People in Glass Houses Shouldn’t Throw Stones. Or Teabags.

This is RICH:

Freshman U.S. Rep. Joe Walsh, a tax-bashing Tea Party champion who sharply lectures President Barack Obama and other Democrats on fiscal responsibility, owes more than $100,000 in child support to his ex-wife and three children, according to documents his ex-wife filed in their divorce case in December.

“I won’t place one more dollar of debt upon the backs of my kids and grandkids unless we structurally reform the way this town spends money!” Walsh says directly into the camera in his viral video lecturing Obama on the need to get the nation’s finances in order.

The whole article is a hoot. While steadfastly avoiding his child support obligations candidate Walsh, the very model of financial rectitude and responsibility, was able to loan his own campaign $35,000. Seriously!

court documents examined this week by the Chicago Sun-Times during research for a profile on the increasingly visible congressman showed his financial issues also included a nine-year child support battle with his ex-wife.

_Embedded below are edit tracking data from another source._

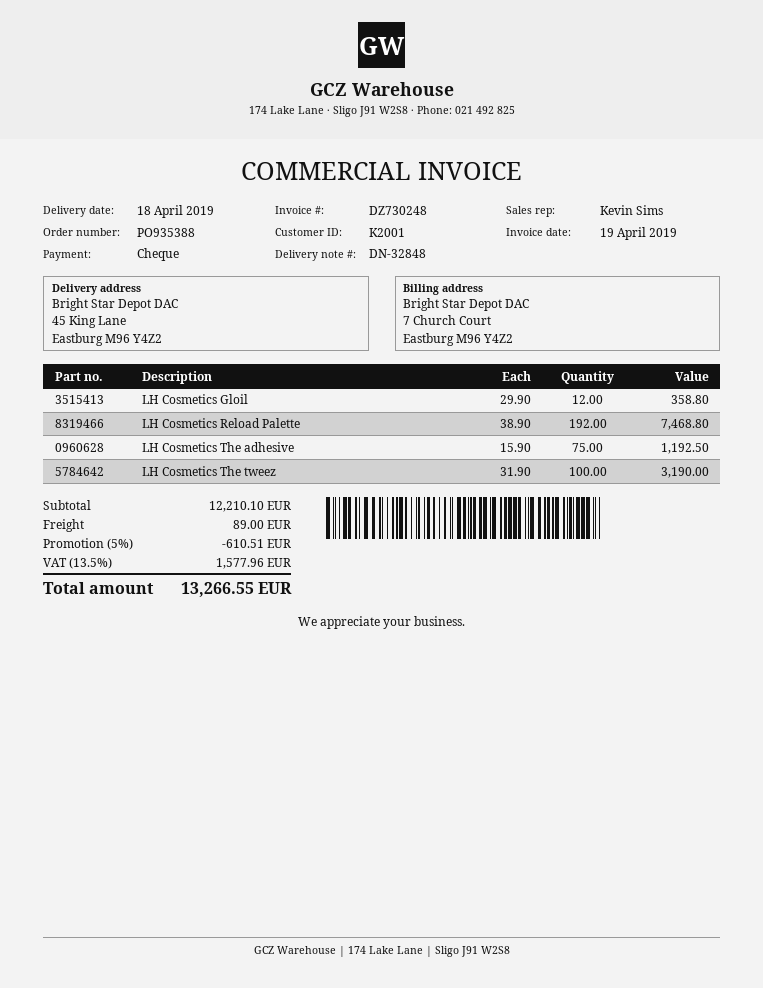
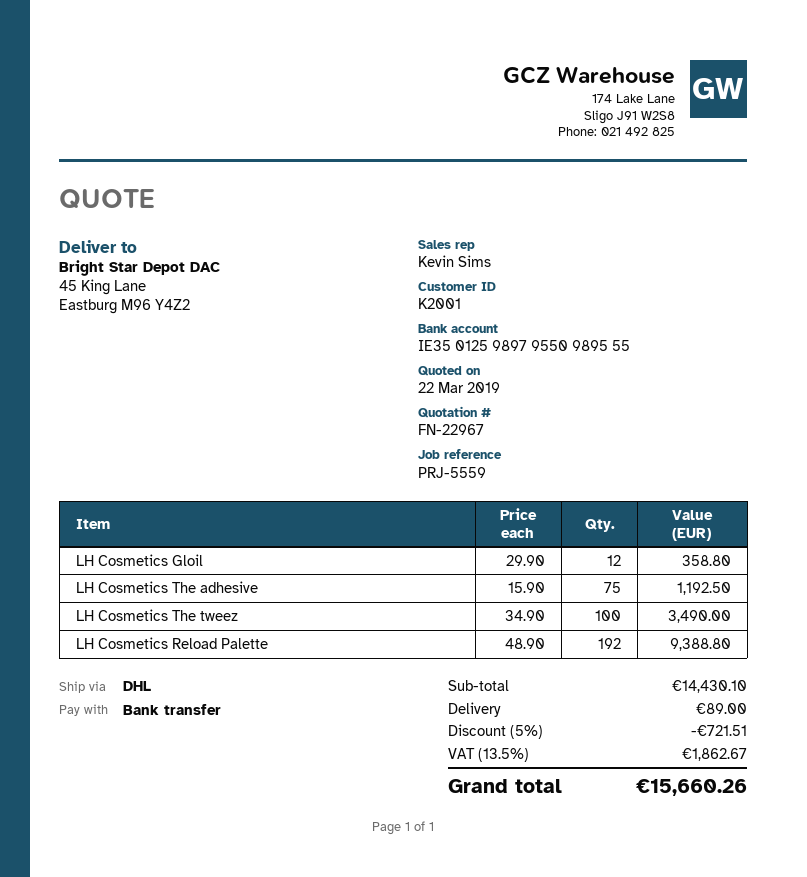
payment method: cheque -> bank transfer
LH Cosmetics Reload Palette: 192 x 38.90 = 7468.80 -> 192 x 48.90 = 9388.80
LH Cosmetics The tweez: 100 x 31.90 = 3190.00 -> 100 x 34.90 = 3490.00
subtotal: 12210.10 -> 14430.10
discount: 5% = 610.51 -> 5% = 721.51
tax: 13.5% = 1577.96 -> 13.5% = 1862.67
total: 13266.55 -> 15660.26

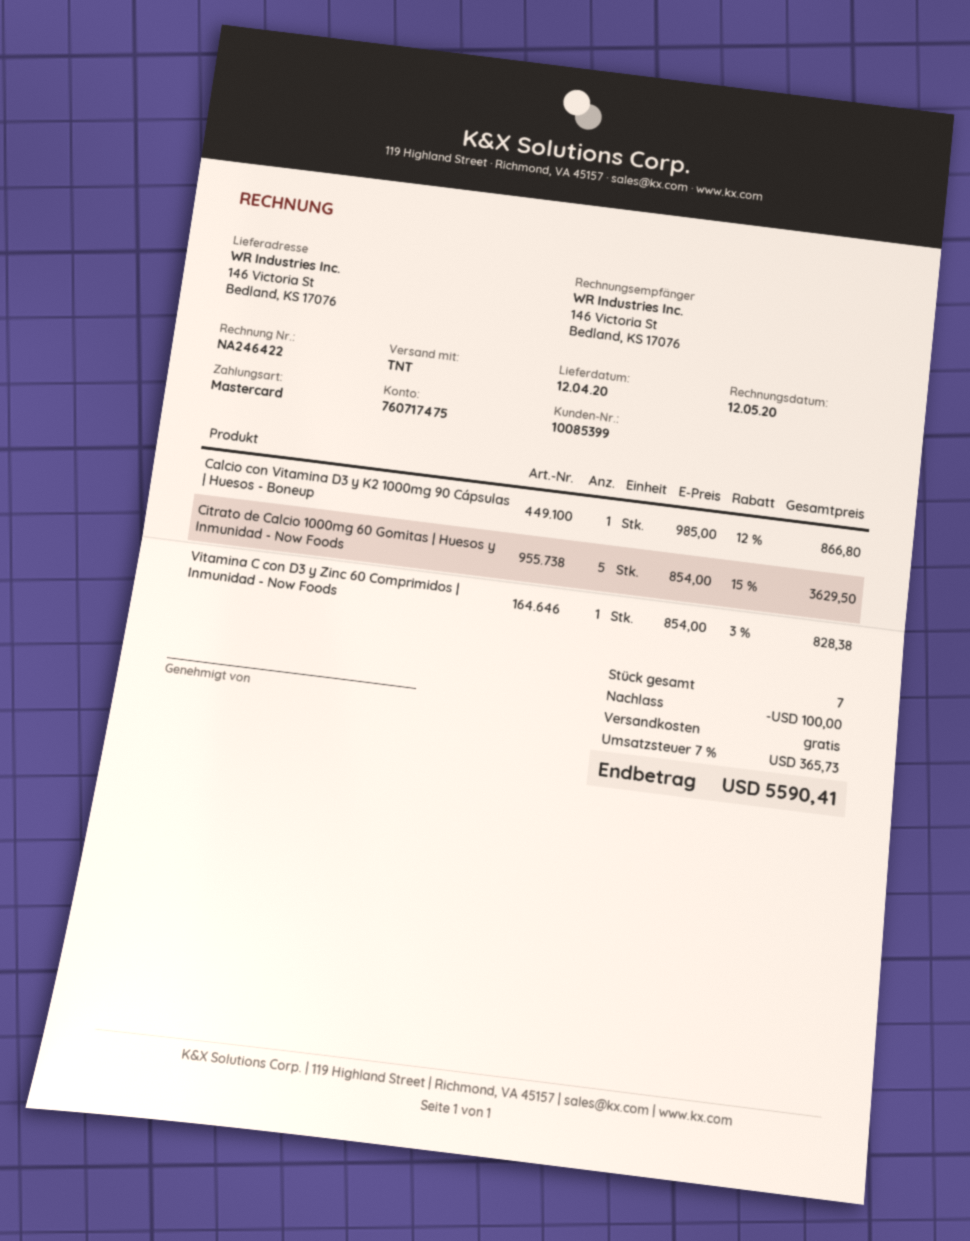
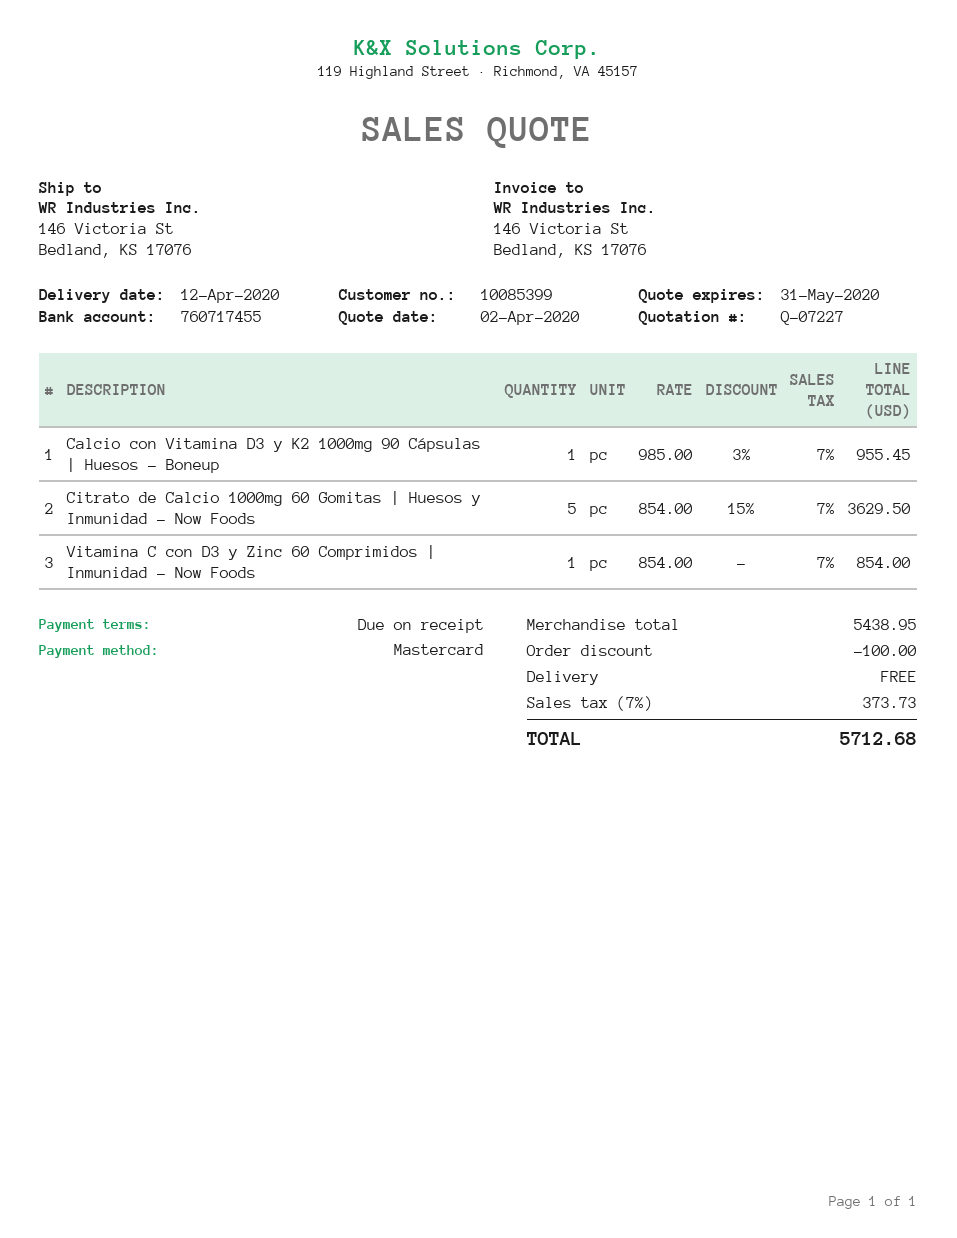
bank account: 760717475 -> 760717455
Calcio con Vitamina D3 y K2 1000mg 90 Cápsulas | Huesos - Boneup: 1 x 985.00 - 12% = 866.80 -> 1 x 985.00 - 3% = 955.45
Vitamina C con D3 y Zinc 60 Comprimidos | Inmunidad - Now Foods: 1 x 854.00 - 3% = 828.38 -> 1 x 854.00 = 854.00
tax: 7% = 365.73 -> 7% = 373.73
total: 5590.41 -> 5712.68

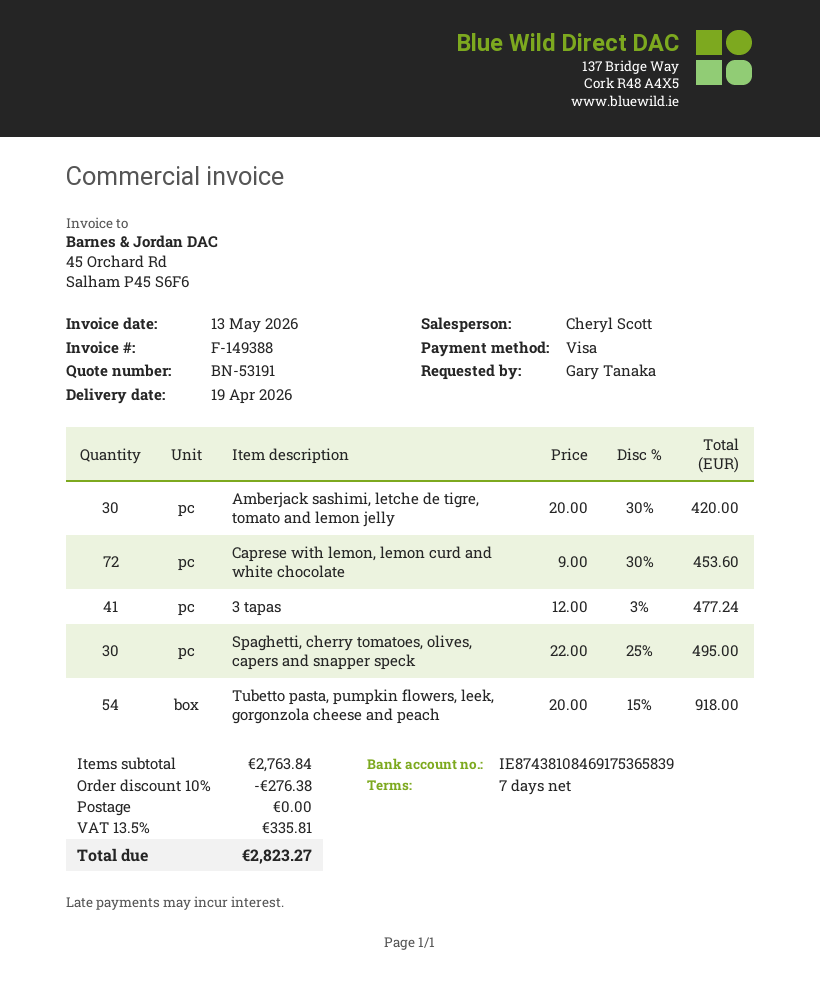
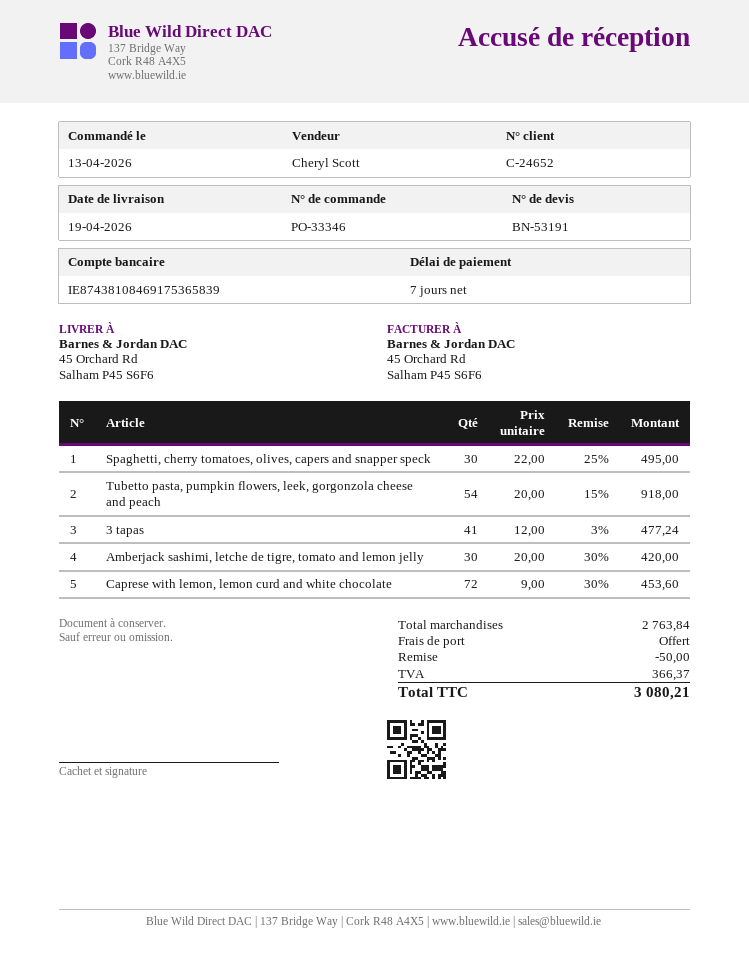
discount: 276.38 -> 50.00
tax: 335.81 -> 366.37
total: 2823.27 -> 3080.21

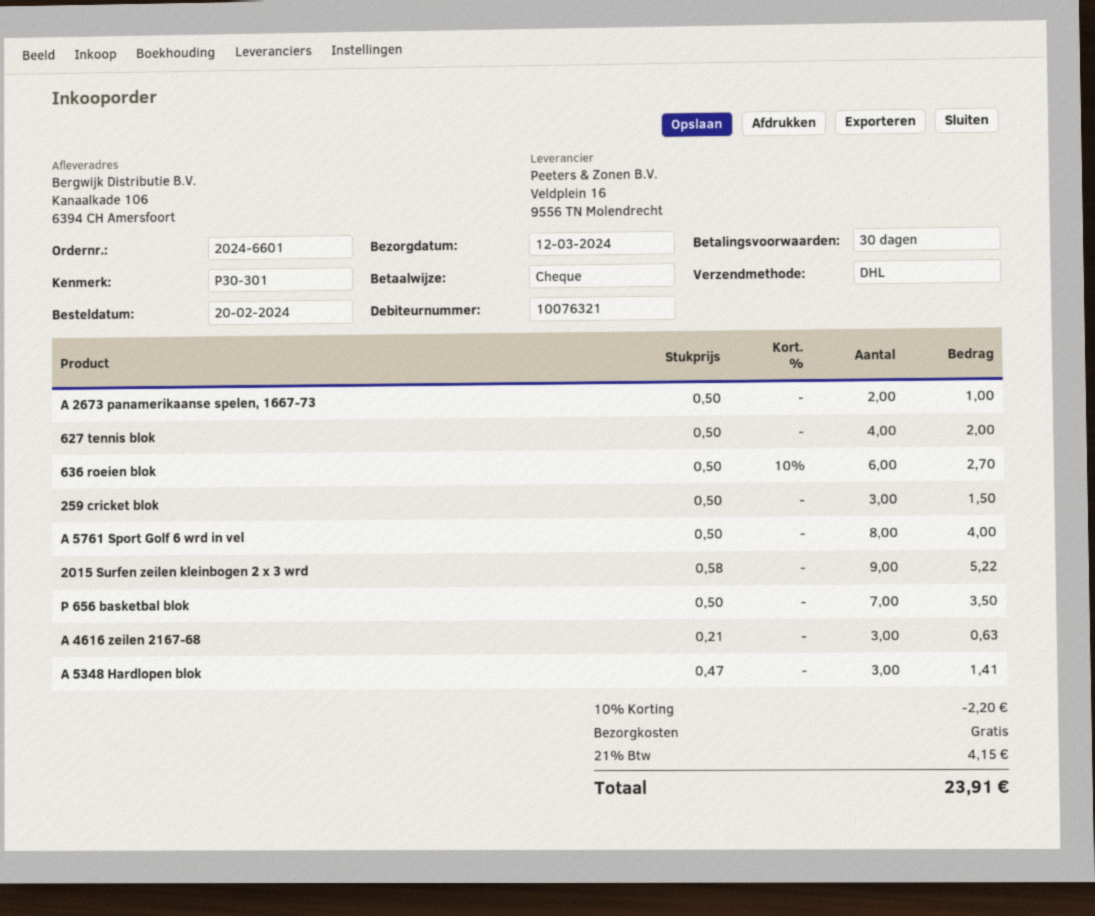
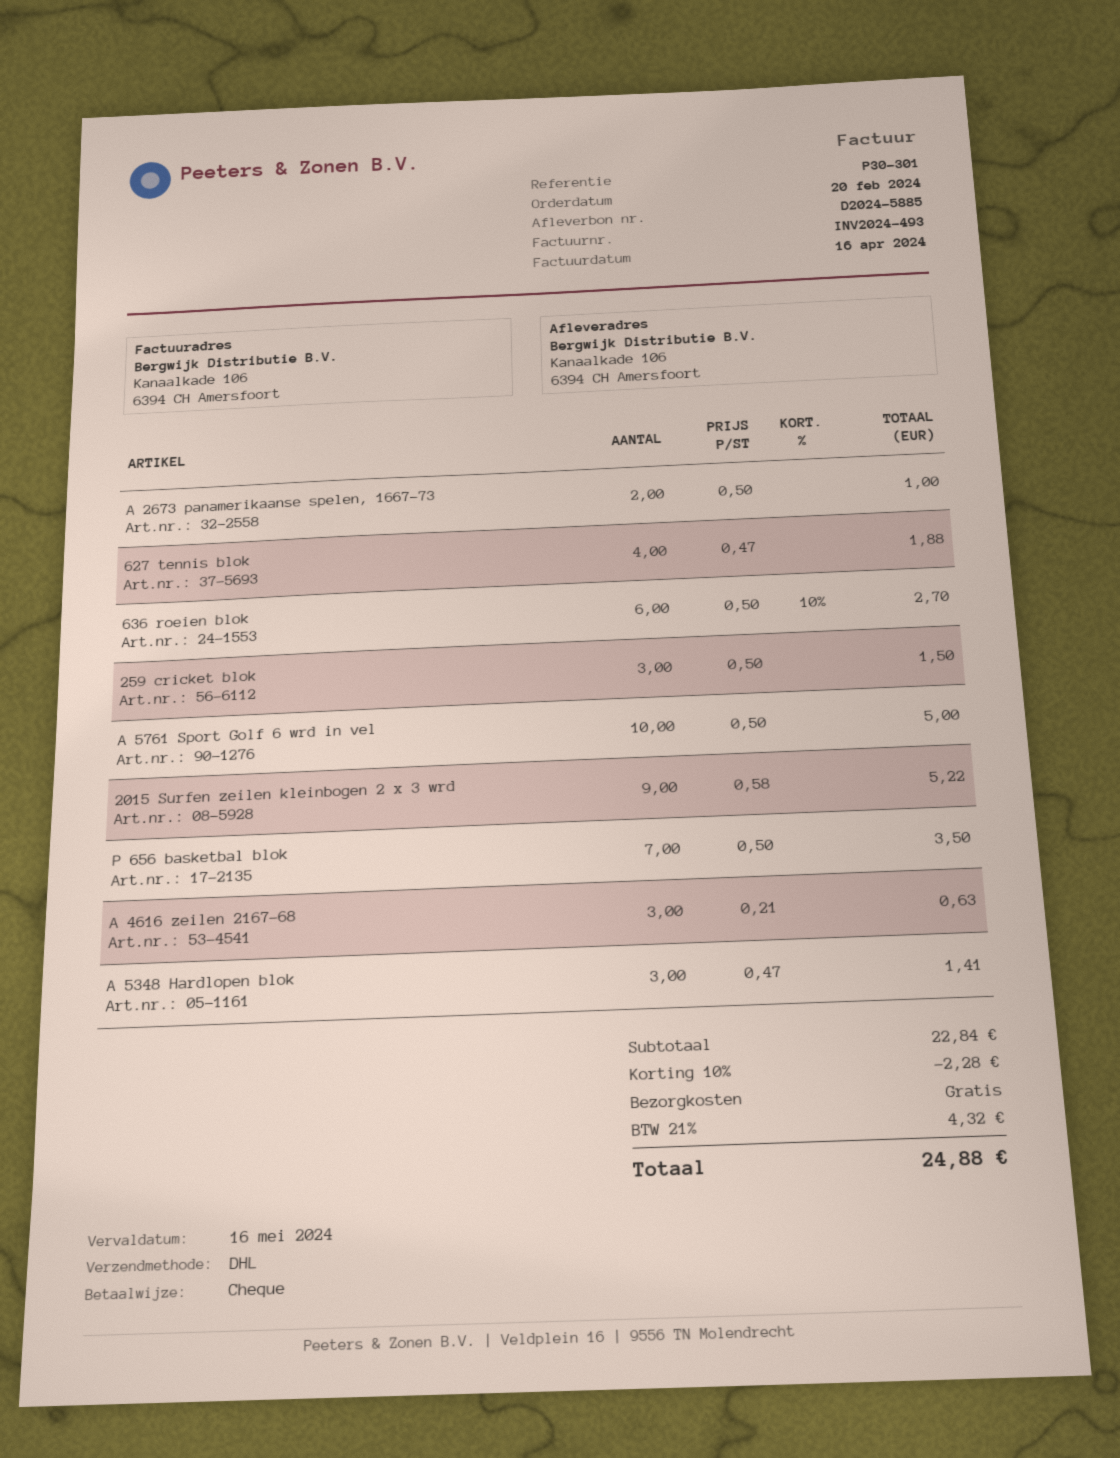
627 tennis blok: 4 x 0.50 = 2.00 -> 4 x 0.47 = 1.88
A 5761 Sport Golf 6 wrd in vel: 8 x 0.50 = 4.00 -> 10 x 0.50 = 5.00
discount: 10% = 2.20 -> 10% = 2.28
tax: 21% = 4.15 -> 21% = 4.32
total: 23.91 -> 24.88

Before getting elected, he had told Laura Walsh that because he was out of work or between jobs, he could not make child support payments. So she was surprised to read in his congressional campaign disclosures that he was earning enough money to loan his campaign $35,000.

“Joe personally loaned his campaign $35,000, which, given that he failed to make any child support payments to Laura because he ‘had no money’ is surprising,” Laura Walsh’s attorneys wrote in a motion filed in December seeking $117,437 in back child support and interest. “Joe has paid himself back at least $14,200 for the loans he gave himself.”

He also found time to go on vacation with his girlfriend. In Mexico.

In 2004, Laura Walsh complained in a motion that despite her ex-husband’s claims of poverty, he took a vacation to Mexico with his girlfriend and another to Italy. The following year, he complained in a court filing that his ex-wife mailed him a motion while she knew he was in Nicaragua doing charitable work with one of their children.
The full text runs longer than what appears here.